Born to Jamaican parents in The Bronx, New York, Glave grew up there and in Kingston, Jamaica. He earned a B.A. degree from Bowdoin College in 1993 (Cum laude, English and Latin American Studies) and a Master of Fine Arts degree in Creative Writing from Brown University in 1998. He is a member of the English faculty at the Binghamton University, where he teaches creative writing and courses on Caribbean, African-American, black British, postcolonial, and L.G.B.T./queer literatures, among other topics.[1] Glave possesses dual Jamaican and U.S. citizenship. He is gay.[2]

Awards[]

A two-time New York Foundation for the Arts Fellow, Glave's early short story, "The Final Inning", originally published in The Kenyon Review, won an O. Henry Award in 1997 while Glave was a graduate student at Brown University. With this award, Glave became the second and only gay African American writer, after James Baldwin, to have won an O. Henry Award.[3] "The Final Inning" appears in Glave's first fiction collection, Whose Song? and Other Stories, published by City Lights in 2000. Glave's essay collection Words to Our Now: Imagination and Dissent followed Whose Song? in 2005, and won a Lambda Literary Award in 2006.[4] Glave earned a second Lambda Literary Award in 2009 for his groundbreaking anthology, Our Caribbean: A Gathering of Lesbian and Gay Writing from the Antilles (Duke University Press, 2008). The Torturer's Wife, published by City Lights in 2008, was shortlisted and named a finalist for the Dayton Literary Peace Prize, the Stonewall Book Award, the William Saroyan International Prize for Writing, and the Lambda Literary Award.

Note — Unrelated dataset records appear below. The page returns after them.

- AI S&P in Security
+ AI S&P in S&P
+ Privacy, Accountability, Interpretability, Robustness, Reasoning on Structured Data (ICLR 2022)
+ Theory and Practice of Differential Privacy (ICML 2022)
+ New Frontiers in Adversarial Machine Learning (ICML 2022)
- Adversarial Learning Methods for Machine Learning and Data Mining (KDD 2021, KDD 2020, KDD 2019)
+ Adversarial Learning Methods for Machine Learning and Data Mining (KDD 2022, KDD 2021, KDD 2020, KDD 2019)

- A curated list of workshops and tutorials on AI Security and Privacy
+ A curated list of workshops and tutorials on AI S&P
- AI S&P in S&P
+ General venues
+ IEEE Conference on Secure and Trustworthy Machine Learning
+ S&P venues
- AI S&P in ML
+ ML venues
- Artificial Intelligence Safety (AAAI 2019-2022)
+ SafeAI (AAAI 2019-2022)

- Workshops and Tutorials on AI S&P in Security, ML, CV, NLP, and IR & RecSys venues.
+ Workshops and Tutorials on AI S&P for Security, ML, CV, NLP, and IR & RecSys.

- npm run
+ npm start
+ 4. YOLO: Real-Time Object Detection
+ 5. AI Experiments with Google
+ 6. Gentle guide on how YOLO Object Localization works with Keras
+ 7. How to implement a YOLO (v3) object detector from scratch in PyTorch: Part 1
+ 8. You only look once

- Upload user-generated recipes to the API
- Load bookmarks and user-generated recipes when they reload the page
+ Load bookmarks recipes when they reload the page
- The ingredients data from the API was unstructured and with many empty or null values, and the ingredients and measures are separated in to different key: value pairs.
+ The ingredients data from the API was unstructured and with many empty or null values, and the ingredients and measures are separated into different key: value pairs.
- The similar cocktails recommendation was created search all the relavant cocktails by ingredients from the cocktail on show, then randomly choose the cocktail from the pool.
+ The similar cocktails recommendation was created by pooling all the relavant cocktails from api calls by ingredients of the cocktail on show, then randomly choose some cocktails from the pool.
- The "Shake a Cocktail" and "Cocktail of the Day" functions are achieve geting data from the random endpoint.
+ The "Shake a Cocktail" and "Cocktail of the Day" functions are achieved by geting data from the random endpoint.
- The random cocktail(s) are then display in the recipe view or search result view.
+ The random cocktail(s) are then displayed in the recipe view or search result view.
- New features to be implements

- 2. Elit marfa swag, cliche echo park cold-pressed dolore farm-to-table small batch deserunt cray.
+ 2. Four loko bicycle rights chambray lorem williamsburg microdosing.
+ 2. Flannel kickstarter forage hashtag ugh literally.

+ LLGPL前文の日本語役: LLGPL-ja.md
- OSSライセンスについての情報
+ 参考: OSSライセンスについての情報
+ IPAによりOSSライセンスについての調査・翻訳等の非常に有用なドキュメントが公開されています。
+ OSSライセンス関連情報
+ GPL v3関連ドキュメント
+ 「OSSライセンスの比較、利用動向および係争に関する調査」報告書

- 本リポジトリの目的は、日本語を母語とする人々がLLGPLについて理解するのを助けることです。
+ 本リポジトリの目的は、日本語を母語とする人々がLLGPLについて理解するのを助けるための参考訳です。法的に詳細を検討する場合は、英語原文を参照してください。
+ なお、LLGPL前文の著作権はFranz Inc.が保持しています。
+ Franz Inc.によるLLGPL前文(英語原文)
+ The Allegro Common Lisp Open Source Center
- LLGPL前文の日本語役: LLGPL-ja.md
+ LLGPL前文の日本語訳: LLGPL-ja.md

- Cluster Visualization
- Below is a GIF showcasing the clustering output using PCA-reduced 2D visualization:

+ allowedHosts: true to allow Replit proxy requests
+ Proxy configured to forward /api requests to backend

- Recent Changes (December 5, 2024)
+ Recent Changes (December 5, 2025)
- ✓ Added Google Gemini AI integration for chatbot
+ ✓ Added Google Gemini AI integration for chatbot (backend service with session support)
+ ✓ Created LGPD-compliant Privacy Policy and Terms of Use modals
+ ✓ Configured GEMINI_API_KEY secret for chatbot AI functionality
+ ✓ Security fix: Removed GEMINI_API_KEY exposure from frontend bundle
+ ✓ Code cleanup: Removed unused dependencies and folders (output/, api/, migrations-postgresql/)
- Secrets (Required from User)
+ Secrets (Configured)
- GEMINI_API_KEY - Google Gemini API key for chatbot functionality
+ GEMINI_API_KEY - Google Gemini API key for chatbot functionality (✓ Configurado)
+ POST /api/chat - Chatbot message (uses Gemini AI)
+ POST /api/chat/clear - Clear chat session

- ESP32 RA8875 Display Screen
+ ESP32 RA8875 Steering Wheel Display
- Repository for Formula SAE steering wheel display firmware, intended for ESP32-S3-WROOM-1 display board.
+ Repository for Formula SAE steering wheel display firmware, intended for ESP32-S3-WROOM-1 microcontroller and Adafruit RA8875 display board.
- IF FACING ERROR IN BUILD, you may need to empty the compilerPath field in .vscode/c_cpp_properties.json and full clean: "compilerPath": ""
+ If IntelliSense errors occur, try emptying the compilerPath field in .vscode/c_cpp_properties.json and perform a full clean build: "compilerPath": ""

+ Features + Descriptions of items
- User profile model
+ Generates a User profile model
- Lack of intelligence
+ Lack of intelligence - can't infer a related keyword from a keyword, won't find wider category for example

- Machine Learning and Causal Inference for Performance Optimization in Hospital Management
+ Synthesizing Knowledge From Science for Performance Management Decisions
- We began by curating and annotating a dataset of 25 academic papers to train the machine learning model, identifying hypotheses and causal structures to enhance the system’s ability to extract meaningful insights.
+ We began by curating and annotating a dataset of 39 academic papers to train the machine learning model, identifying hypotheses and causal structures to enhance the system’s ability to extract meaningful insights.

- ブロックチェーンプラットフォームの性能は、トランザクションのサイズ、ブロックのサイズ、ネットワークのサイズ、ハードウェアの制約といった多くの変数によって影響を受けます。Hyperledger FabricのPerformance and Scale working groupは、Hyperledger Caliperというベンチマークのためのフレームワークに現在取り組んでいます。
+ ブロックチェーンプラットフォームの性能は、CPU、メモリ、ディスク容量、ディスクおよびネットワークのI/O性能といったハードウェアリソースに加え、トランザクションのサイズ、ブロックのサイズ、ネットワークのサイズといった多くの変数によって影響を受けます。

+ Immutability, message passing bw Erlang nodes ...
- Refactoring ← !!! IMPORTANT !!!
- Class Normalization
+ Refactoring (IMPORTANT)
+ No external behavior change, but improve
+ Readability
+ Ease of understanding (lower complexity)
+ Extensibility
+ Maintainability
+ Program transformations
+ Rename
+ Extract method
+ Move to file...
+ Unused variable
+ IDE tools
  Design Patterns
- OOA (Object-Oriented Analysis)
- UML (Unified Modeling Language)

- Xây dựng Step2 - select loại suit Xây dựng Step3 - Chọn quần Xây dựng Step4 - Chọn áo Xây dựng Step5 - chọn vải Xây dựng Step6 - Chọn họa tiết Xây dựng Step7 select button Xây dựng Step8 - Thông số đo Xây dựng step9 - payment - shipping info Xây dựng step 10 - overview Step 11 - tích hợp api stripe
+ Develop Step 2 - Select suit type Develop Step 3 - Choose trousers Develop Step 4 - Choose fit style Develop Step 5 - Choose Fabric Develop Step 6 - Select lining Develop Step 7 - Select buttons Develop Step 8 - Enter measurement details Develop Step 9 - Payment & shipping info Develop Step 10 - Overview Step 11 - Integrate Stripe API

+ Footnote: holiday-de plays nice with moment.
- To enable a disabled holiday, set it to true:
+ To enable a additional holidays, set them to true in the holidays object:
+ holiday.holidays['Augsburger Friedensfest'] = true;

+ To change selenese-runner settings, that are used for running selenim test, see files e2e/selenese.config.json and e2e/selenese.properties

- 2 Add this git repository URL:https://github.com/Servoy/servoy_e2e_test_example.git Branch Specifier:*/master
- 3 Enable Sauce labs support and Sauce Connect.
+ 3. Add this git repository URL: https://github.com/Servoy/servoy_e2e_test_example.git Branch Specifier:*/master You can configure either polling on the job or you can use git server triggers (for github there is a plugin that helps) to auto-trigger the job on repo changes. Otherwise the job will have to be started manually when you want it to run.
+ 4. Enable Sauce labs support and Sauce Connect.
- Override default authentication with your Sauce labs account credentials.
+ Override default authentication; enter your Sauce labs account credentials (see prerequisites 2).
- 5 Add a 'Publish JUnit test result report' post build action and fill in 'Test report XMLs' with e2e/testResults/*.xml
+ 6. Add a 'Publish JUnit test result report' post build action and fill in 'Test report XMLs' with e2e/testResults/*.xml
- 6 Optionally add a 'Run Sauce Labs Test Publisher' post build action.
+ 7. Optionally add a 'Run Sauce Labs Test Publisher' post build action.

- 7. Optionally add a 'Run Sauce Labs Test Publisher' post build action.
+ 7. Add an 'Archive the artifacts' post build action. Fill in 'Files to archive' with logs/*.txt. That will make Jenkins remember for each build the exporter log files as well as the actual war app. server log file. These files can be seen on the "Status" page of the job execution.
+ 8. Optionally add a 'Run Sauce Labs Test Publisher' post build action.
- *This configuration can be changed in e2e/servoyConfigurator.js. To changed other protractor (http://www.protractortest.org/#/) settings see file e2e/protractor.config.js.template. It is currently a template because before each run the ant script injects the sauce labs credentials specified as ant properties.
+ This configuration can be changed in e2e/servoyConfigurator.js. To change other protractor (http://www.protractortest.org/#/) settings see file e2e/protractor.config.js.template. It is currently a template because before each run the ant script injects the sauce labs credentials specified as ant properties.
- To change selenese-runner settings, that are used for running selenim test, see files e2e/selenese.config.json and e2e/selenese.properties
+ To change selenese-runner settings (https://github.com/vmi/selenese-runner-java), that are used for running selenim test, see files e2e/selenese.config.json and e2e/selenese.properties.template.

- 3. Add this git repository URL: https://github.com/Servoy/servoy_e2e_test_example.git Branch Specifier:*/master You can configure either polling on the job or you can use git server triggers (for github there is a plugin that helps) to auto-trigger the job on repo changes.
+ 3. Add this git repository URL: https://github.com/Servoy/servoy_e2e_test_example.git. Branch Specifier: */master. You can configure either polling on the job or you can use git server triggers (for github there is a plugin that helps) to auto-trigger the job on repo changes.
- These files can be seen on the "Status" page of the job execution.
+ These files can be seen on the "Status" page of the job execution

Glave has also earned a Fine Arts Work Center in Provincetown Fellowship (1995–96) and a Fulbright Fellowship to Jamaica (1998–99).[5][6] While in Jamaica that year, he worked on issues of social justice, and helped found the Jamaica Forum for Lesbians, All-Sexuals, and Gays (J-FLAG). In 2008 he was invited to MIT to teach as Martin Luther King Jr. Visiting Professor in the Program in Writing and Humanistic Studies. In 2009 he was named an Out Magazine "100" honoree. He has been a Visiting Fellow at Clare Hall, University of Cambridge (2012–13), and Leverhulme Trust Visiting Professor in the Department of Hispanic Studies at the University of Warwick (2014–15).

Publications[]

Glave is the author of Whose Song? and Other Stories (City Lights, 2000),[7] The Torturer's Wife (City Lights, 2008), the essay collection Words to Our Now: Imagination and Dissent (University of Minnesota Press, 2005), and is editor of the anthology Our Caribbean: A Gathering of Lesbian and Gay Writing from the Antilles (Duke University Press, 2008).[8]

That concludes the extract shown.